Josef Banek is a relatively unknown Czech writer, who was born in Czechoslovakia (1966) and studied (Molecular Biology), but has spent nine years abroad (Australia and Norway) and has traveled the world to various scientific conferences, travelling. So displacement in a bleak world are the key words of his debut (autobiographical) novel, which won his country’s top literary prize, Magnesia Litera, in 2018.

Tomasz, whose name the reader only learns on page 68, is the alter ego of the writer. As a genetic biologist, he visited India for a scientific conference. In Bangalore, he meets a beautiful Indian who portrays him as she stands out in her western attire against the brightly colored sarees of other Indian girls. She asks him to delete the photo. He meets her again at the conference. She also seems to have traveled the world. They fall in love and tell each other their life story in bed. He mainly talks about his adventures in Iceland, where he was commuting practically without money and equipment. He slept in the open air, cold and hungry amid sulfur clouds, volcanoes and lava fields. In turn, she tells him about her grandfather who tried to build an adventurous life in South Australia. However, after that strange night in bed, Tomash loses her sight and asks the reader if she (the nameless person!) really exists or if she hasn’t been physically erased from him, just like in the picture.

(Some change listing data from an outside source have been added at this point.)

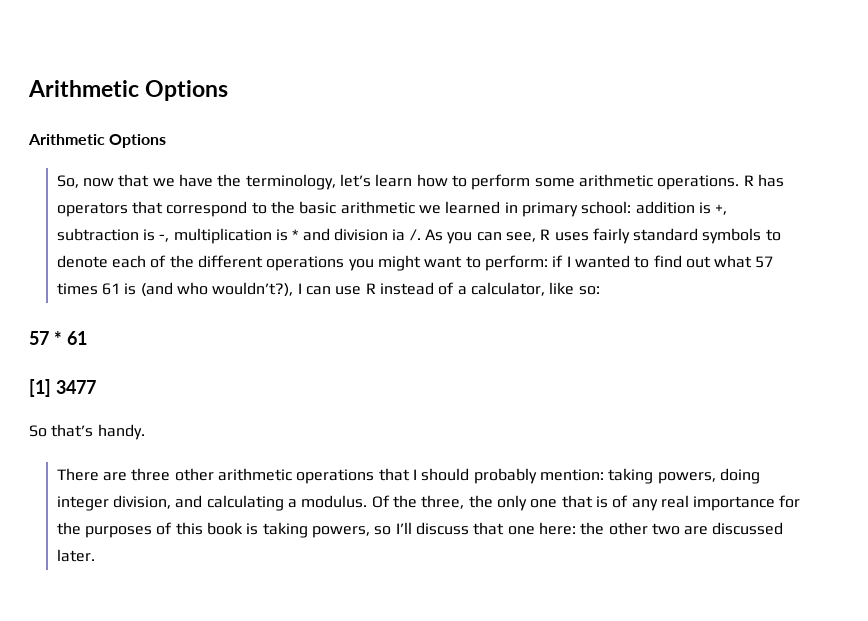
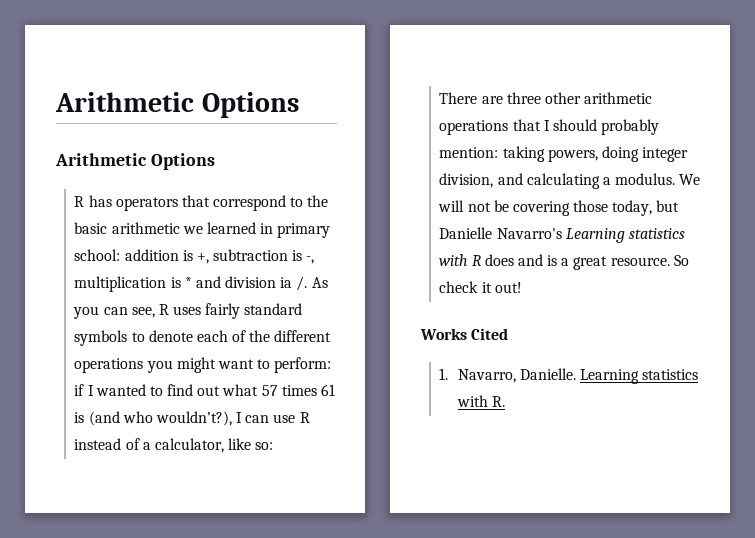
[56,174,740,190] So, now that we have the terminology, let’s learn how to perform some arithmetic operations. -> (215, 161) none
[29,331,87,345] [29,379,96,397] [29,424,145,440] // 57 * 61 // [1] 3477 // So that’s handy. -> (274, 446) none
[371,495,801,511] [56,522,784,538] [56,549,95,562] Of the three, the only one that is of any real importance for the purposes of this book is taking powers, so I’ll discuss that one here: the other two are discussed later. -> [679,174,701,185] [438,200,680,216] [439,227,685,243] [439,254,689,270] [439,281,522,293] [420,328,509,340] [439,368,699,384] [456,395,505,407] We will not be covering those today, but Danielle Navarro's Learning statistics with R does and is a great resource. So check it out! // Works Cited // 1. Navarro, Danielle. Learning statistics with R.

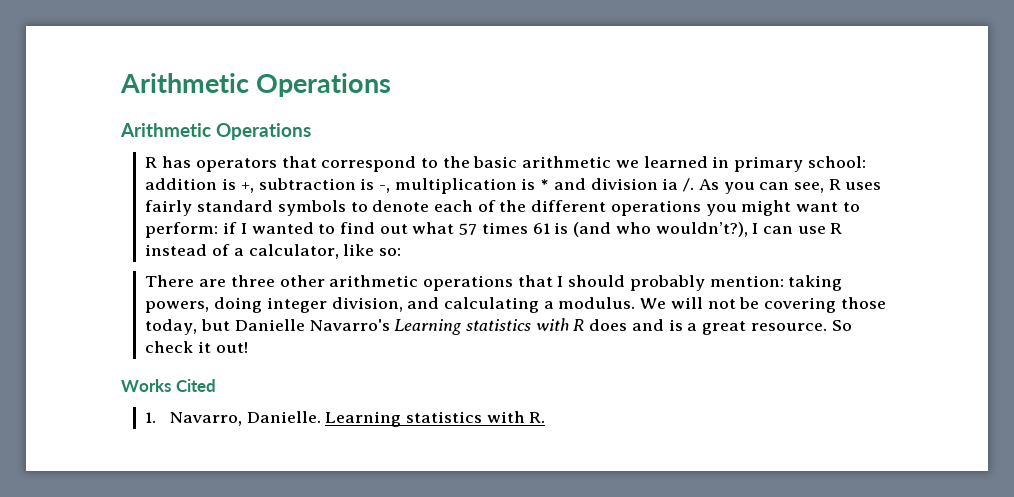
[55,92,299,118] [55,153,215,170] Arithmetic Options // Arithmetic Options -> [120,73,392,97] [120,123,312,140] Arithmetic Operations // Arithmetic Operations

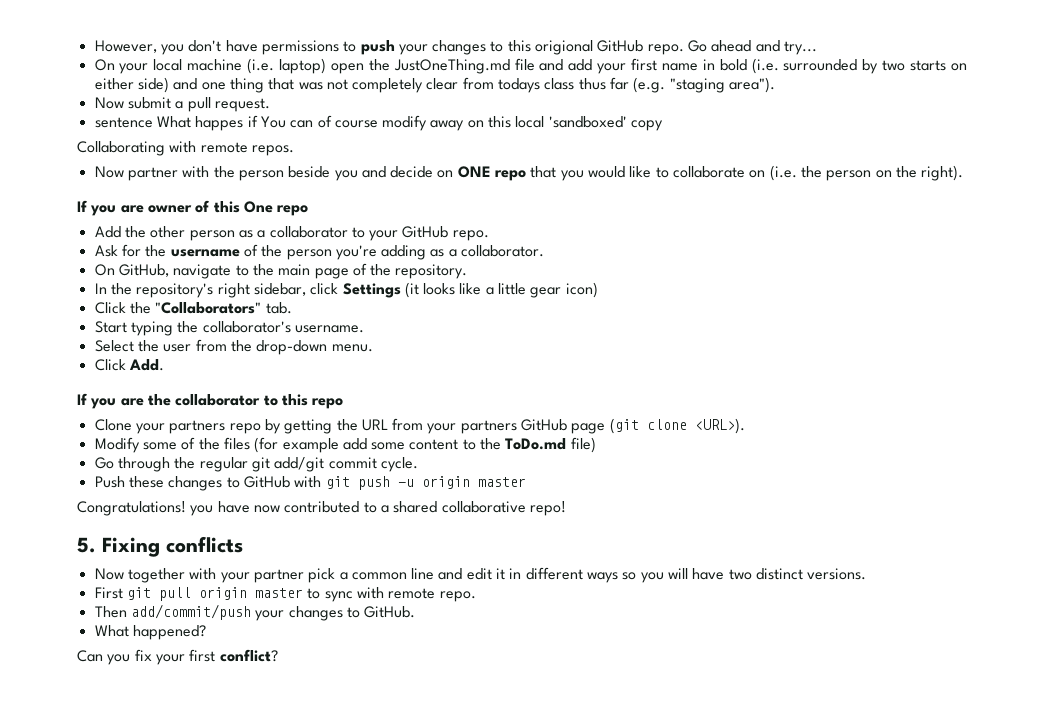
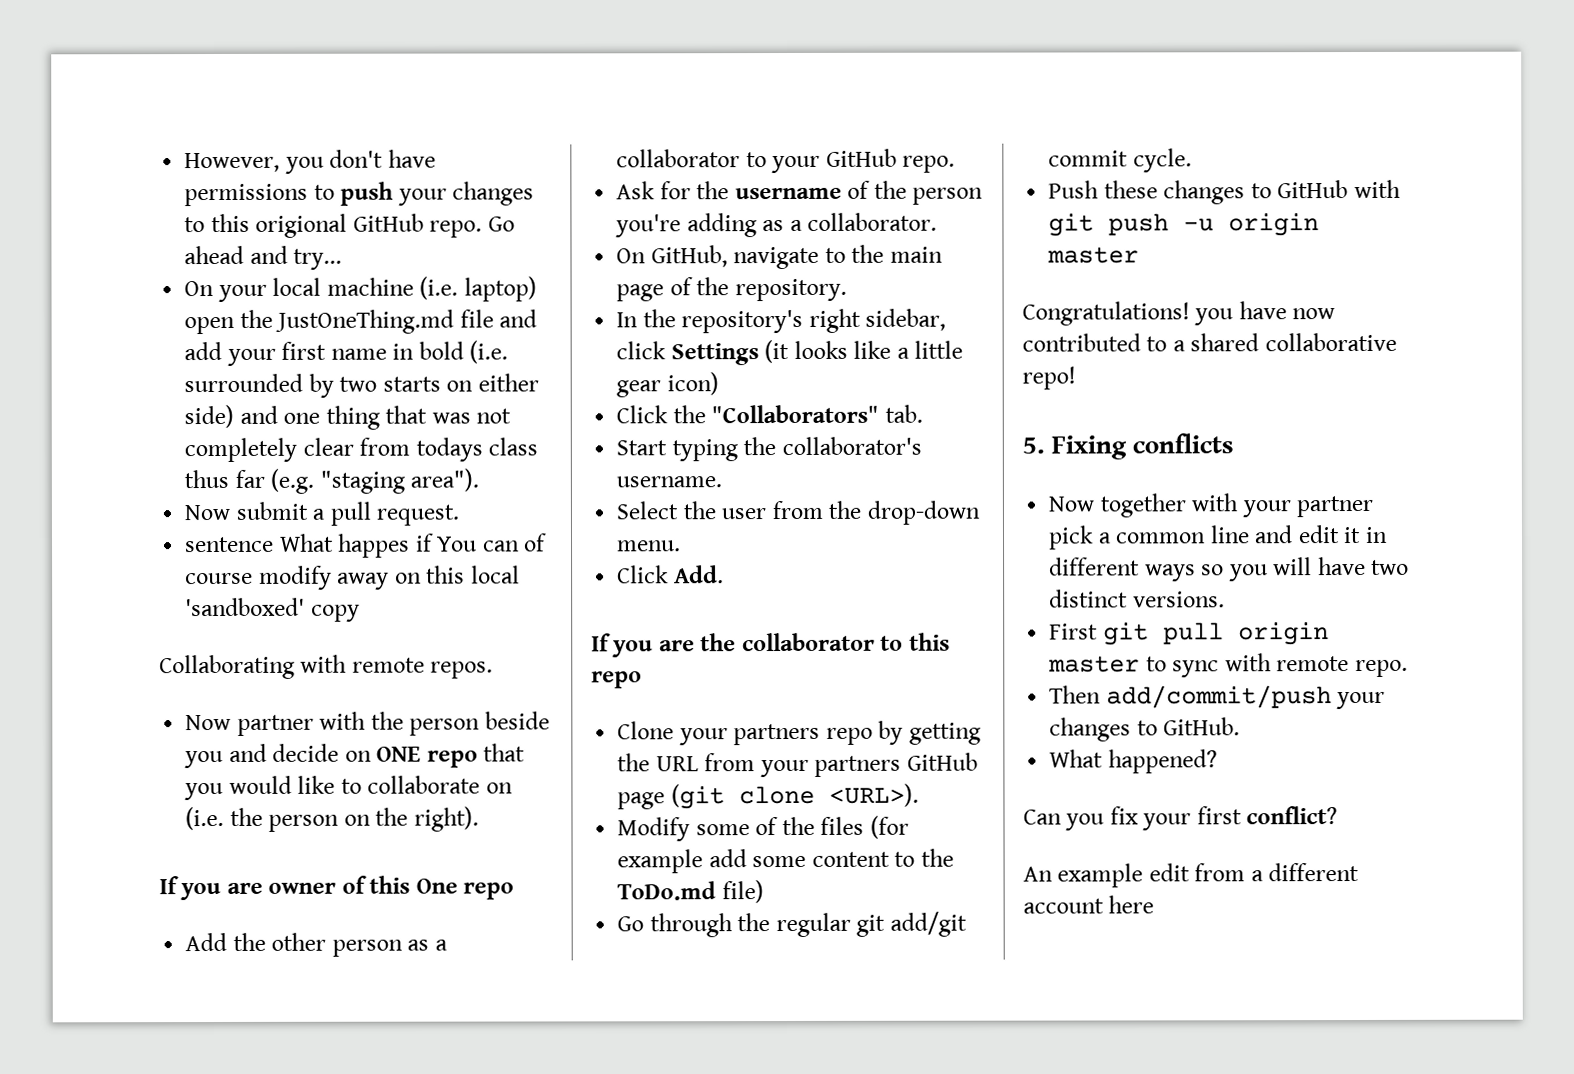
(278, 655) none -> [1023,863,1360,888] [1023,895,1155,914] // An example edit from a different account here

So much for the story. Life in southern India with its heat, smog, drought, dirt and chaos is in stark contrast to the hardships of Iceland. His stay in India is not just a climate shock but also a racial shock for him. He finds that he still carries with him, to some extent, the stereotypes and prejudices about the non-white human being instilled in him during his childhood in Czechoslovakia, although he has traveled well: they are all dark-skinned in India. , pearly white teeth, a grin, obliging, etc., but does this kindness and righteousness really mean, he wonders.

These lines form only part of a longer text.